The conversation transitions as Stefan delves deep into the mechanics of Bitcoin trading, advising listeners on the mental gymnastics involved in price speculation. "Don't obsessively check it," he advises, sharing his quirky but practical tip on how to maintain optimism in the volatile world of digital currency. He illustrates this with personal anecdotes that blend his past experiences in economics with a dose of philosophy, creating an engaging narrative. He discusses the importance of “zooming out” to appreciate long-term trends, which allows listeners to adopt a broader perspective amidst the mercurial nature of cryptocurrency prices.

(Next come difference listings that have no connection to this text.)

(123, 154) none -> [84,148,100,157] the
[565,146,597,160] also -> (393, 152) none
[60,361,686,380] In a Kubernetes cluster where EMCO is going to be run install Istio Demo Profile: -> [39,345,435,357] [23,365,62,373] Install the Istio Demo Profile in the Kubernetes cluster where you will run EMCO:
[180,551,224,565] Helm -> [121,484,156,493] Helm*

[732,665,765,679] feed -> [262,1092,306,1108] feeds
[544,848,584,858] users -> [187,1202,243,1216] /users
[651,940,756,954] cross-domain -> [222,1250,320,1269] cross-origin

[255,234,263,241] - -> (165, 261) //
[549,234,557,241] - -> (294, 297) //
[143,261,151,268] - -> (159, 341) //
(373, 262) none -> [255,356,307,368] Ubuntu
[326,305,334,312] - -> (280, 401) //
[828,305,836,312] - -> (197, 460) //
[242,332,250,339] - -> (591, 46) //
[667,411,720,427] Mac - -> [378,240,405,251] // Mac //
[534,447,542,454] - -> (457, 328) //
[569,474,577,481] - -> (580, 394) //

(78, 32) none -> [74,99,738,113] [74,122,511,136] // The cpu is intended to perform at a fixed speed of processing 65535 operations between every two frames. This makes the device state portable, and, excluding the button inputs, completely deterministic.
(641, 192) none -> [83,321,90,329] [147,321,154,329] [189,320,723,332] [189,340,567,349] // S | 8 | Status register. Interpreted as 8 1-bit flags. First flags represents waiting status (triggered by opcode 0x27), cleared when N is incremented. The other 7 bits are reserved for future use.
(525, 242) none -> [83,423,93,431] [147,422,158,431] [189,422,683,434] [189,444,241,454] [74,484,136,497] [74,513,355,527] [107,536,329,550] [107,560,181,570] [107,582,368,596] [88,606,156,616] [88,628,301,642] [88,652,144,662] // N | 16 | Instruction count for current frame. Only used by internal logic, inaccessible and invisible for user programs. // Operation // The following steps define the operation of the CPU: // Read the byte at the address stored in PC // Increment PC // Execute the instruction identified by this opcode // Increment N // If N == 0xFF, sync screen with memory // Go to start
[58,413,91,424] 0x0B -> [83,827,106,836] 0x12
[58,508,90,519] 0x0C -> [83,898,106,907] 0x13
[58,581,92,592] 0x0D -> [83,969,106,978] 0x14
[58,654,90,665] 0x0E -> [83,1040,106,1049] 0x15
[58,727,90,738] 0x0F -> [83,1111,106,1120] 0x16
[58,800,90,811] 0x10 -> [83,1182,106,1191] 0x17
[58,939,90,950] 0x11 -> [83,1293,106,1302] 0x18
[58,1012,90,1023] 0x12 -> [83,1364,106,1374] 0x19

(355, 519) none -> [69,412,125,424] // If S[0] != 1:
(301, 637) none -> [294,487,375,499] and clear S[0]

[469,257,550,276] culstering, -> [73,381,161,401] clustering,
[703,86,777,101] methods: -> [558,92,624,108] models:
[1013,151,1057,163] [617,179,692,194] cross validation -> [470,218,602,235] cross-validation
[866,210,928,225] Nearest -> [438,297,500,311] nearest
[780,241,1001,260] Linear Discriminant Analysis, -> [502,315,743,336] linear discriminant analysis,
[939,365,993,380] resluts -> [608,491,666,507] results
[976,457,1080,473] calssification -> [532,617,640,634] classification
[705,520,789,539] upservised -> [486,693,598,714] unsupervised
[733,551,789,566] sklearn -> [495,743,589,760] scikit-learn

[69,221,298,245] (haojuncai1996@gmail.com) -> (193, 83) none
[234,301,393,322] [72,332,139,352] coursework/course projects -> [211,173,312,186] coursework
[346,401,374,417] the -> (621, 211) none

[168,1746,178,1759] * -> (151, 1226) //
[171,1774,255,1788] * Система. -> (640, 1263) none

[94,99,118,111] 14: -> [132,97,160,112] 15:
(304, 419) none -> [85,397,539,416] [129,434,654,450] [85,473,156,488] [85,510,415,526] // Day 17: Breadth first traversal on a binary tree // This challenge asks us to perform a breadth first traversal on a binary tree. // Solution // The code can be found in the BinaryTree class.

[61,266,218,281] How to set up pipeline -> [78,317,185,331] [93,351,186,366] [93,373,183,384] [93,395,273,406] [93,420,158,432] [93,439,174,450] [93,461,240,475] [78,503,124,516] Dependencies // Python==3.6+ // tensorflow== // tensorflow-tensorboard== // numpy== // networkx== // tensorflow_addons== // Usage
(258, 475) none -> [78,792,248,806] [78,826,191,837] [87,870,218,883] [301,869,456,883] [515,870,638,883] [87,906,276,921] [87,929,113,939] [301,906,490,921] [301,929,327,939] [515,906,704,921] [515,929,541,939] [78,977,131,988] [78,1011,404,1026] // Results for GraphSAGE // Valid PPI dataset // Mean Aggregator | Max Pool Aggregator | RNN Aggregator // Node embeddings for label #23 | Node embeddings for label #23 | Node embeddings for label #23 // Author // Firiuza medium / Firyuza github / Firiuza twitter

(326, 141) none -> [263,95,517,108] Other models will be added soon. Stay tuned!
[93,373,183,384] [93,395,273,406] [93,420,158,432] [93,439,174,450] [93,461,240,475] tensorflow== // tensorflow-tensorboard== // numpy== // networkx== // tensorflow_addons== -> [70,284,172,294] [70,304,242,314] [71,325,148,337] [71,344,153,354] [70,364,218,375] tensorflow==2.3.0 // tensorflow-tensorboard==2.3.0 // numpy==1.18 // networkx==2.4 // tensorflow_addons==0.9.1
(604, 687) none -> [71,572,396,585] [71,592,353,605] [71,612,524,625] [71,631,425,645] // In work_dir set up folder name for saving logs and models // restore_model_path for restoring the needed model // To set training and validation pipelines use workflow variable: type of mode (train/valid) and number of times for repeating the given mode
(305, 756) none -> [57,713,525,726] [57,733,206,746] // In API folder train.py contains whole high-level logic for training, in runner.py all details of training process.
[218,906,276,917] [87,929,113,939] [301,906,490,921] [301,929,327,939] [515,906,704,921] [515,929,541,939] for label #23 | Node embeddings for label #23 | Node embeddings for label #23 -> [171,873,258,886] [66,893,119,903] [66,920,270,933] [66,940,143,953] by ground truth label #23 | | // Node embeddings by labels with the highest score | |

As the analysis progresses, listeners are treated to a more granular examination of market dynamics. The discussion highlights a recent dip in Bitcoin's price after its recent peak, attributing this to a combination of profit-taking and market correction tendencies in a bull run. Stefan emphasizes the need for understanding institutional behaviors that affect price movements, noting that increased ETF inflows signal growing interest from traditional investment avenues. This is complemented by insights into the psychological aspects of trading, as the dynamics of "paper hands" versus "diamond hands" are explored, illustrating the varying motivations behind participants in the cryptocurrency market.

Moreover, the show addresses the complex relationship between Bitcoin and macroeconomic factors, such as the US dollar's strength and global market tensions. Stefan reviews the implications of recent fluctuations in the dollar index and how these can correlate with Bitcoin's appeal among investors seeking a hedge against inflation. He also warns of the broader risks posed by potential US economic policies and global uncertainty that could lead to deeper price corrections for Bitcoin.

Listeners are invited to reflect on these concepts as Stefan shares the perspective of analysts who remain cautiously optimistic about Bitcoin's potential to rebound to between $130,000 and $135,000 by the end of October, provided key support levels hold. Sketching a picture of the market's current state, he reiterates that while the short-term outlook may appear bearish due to profit-taking and market resets, the long-term fundamentals remain robust, bolstered by ongoing institutional adoption and favorable market structures.

The episode wraps up with an encouragement for audience engagement, inviting questions and discussions around the nuanced interplay between these economic indicators and personal investing strategies. This blend of humor, analysis, and personal insight creates a compelling episode that resonates with both seasoned cryptocurrency enthusiasts and curious newcomers alike.

Chapters

0:27 - Bitcoin's All-Time High
1:53 - Mental Tips for Bitcoin Investors
3:19 - Understanding Bitcoin's Market Dynamics
5:11 - Institutional Adoption and Market Stability
9:12 - Bitcoin's Price Trends and Predictions
14:52 - The Impact of ETFs on Bitcoin
18:18 - Global Economic Factors Affecting Bitcoin
23:59 - Healthy Consolidation in the Bull Market
25:38 - Managing Cash Flow in Business

Transcript

Speaker0

[0:00] Hello, my friends, to the show that never ends. We are talking Tuesday, the 7th of, October. That's 2025. And let me just tell you, James, the intrepid soul with whom I wrangle to bring philosophy to the world,

[0:20] James gave me a presentation yesterday, which was about Bitcoin's all-time high. Now, I don't mean to blame James. Obviously, I like to, I want to, because otherwise, I mean, what's the alternative? I mean, take responsibility myself? No, no, no, that's something I talk about. I mean, you don't really want to do it, right?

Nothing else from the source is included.